** Opening Working data block **

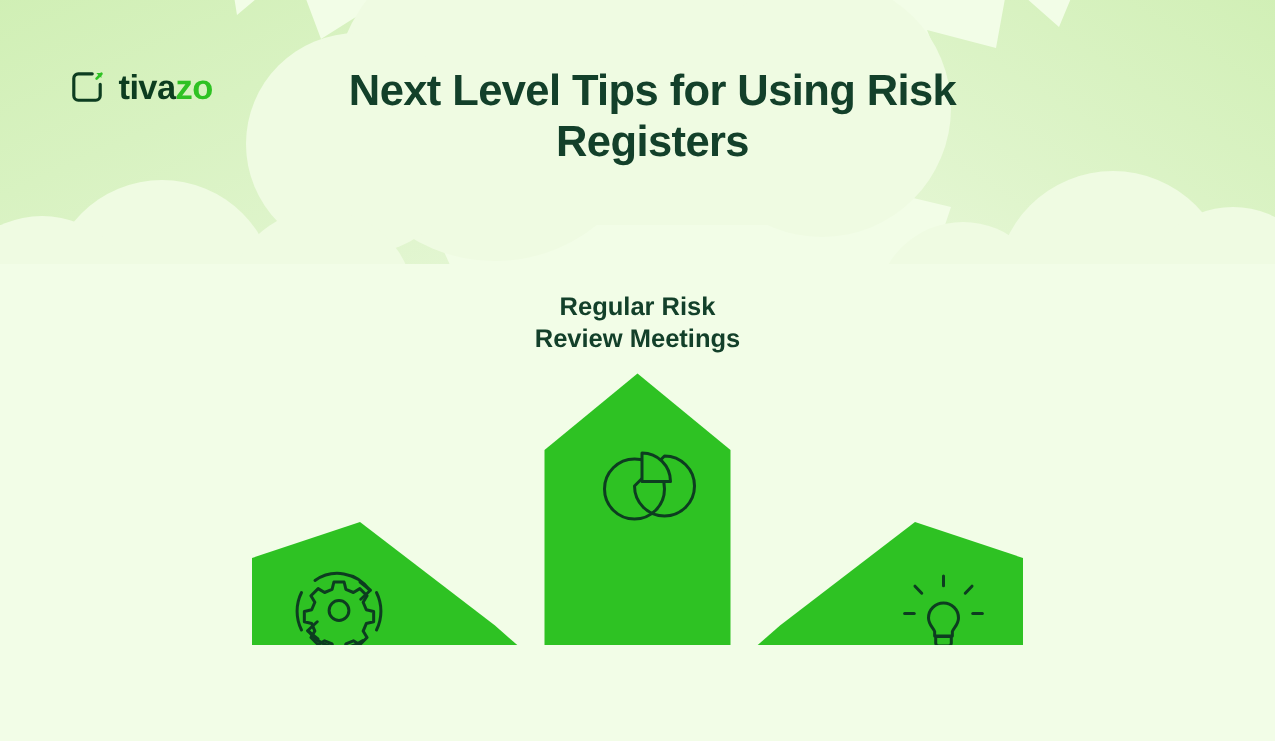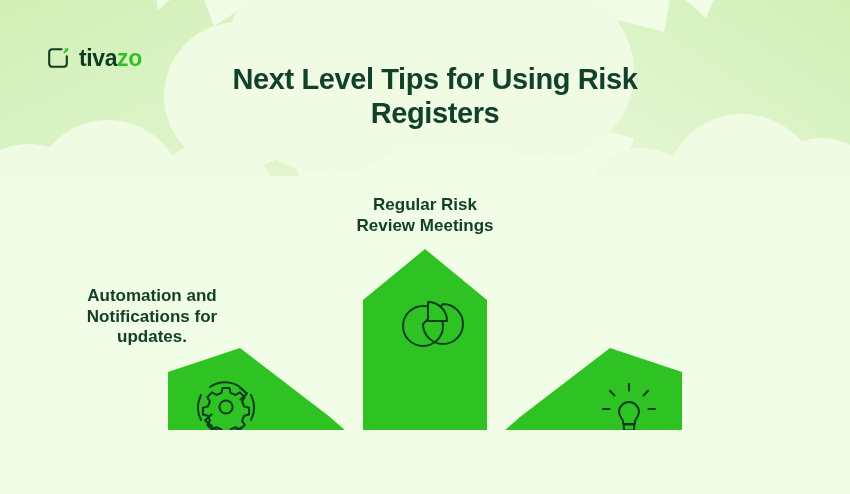--- a/index.html
+++ b/index.html
@@ -68,7 +68,6 @@
     letter-spacing: -0.4px;
     color: #13402a;
     z-index: 6;
-    margin-top: 18px;
   }
 
   

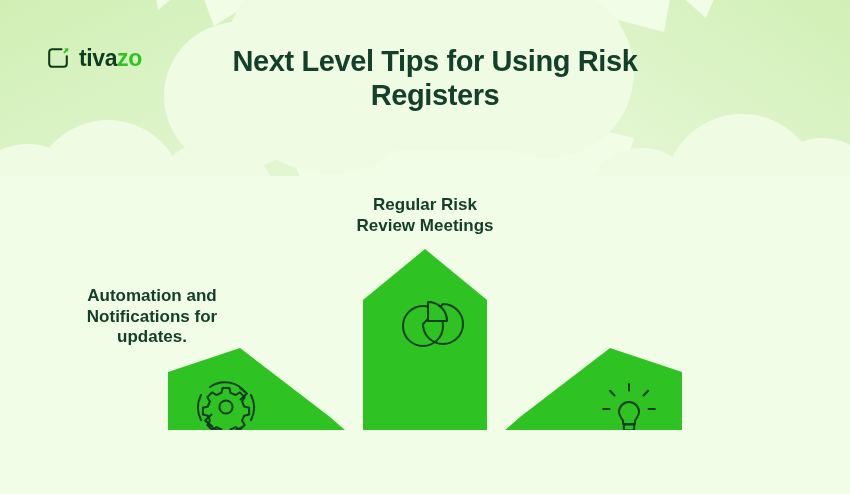--- a/index.html
+++ b/index.html
@@ -159,9 +159,6 @@
 
   <div class="node-label label-center">Regular Risk
 Review Meetings</div>
-  <div class="node-label label-left">Automation and
-Notifications for
-updates.</div>
 
   <svg class="shapes-layer" viewBox="0 0 850 494" xmlns="http://www.w3.org/2000/svg">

** Closing Working data block **

What the exercise asks:
What's needed is an exact retyping of the records, pictures excluded.

Response:
--- a/index.html
+++ b/index.html
@@ -68,7 +68,6 @@
     letter-spacing: -0.4px;
     color: #13402a;
     z-index: 6;
-    margin-top: 18px;
   }
 
   

--- a/index.html
+++ b/index.html
@@ -159,9 +159,6 @@
 
   <div class="node-label label-center">Regular Risk
 Review Meetings</div>
-  <div class="node-label label-left">Automation and
-Notifications for
-updates.</div>
 
   <svg class="shapes-layer" viewBox="0 0 850 494" xmlns="http://www.w3.org/2000/svg">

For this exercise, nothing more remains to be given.